■ WHAT YOU ARE ASKED TO DO
Scan the entries below for the word "none", then copy each line that holds it.
EXTRACTED RECORDS: Begin
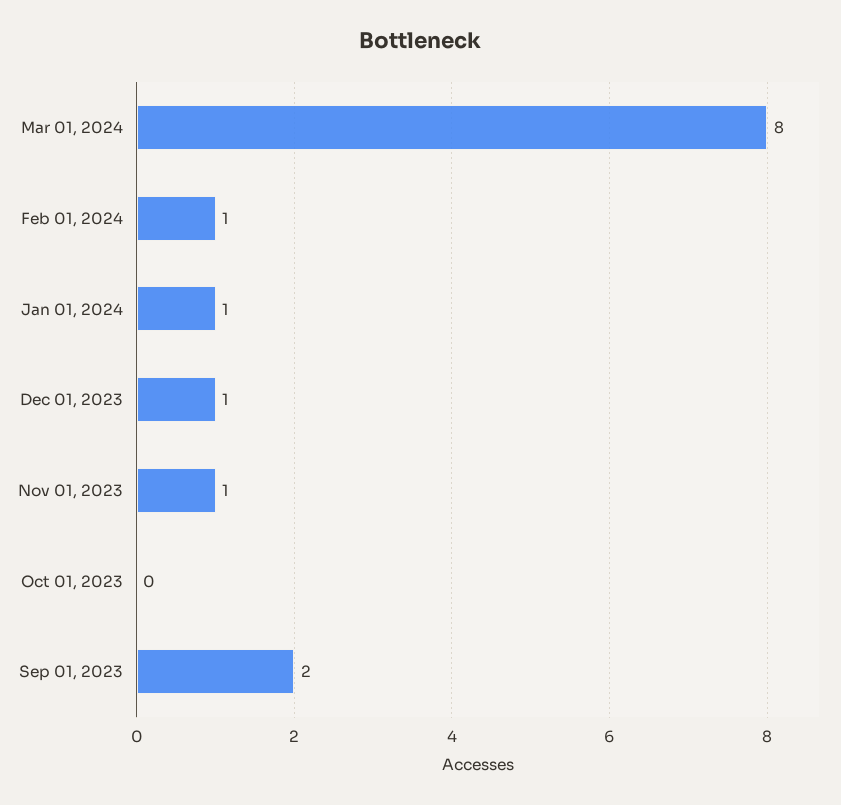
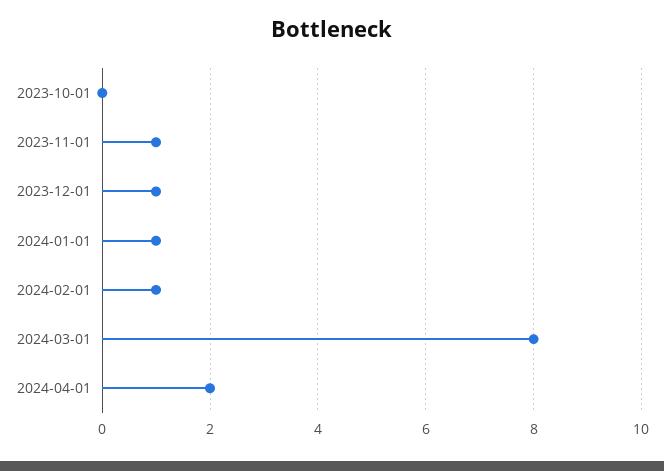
Sep 01, 2023: 2 -> none
2024-04-01: none -> 2

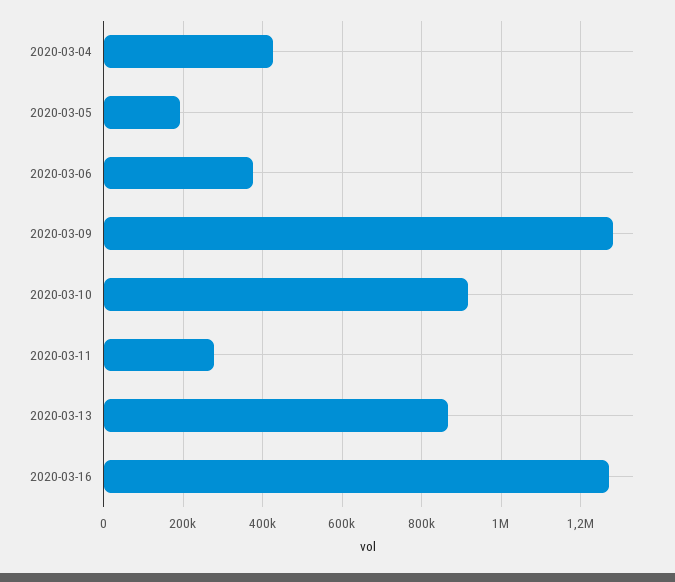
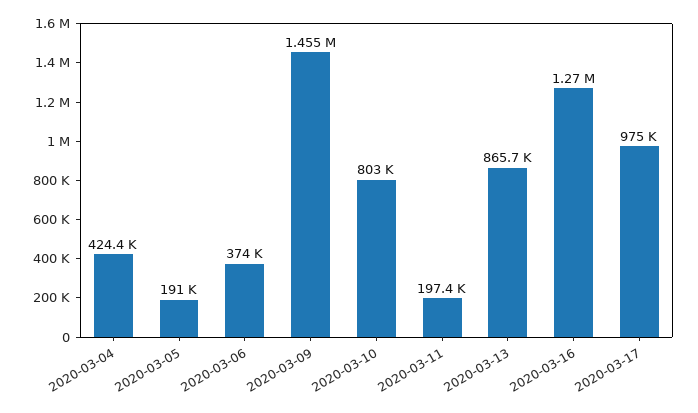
2020-03-09: 1280000 -> 1455000
2020-03-10: 920000 -> 803000
2020-03-11: 280000 -> 197400
2020-03-17: none -> 975000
EXTRACTED RECORDS: End
■ FINISHED EXERCISE
Sep 01, 2023: 2 -> none
2024-04-01: none -> 2
2020-03-17: none -> 975000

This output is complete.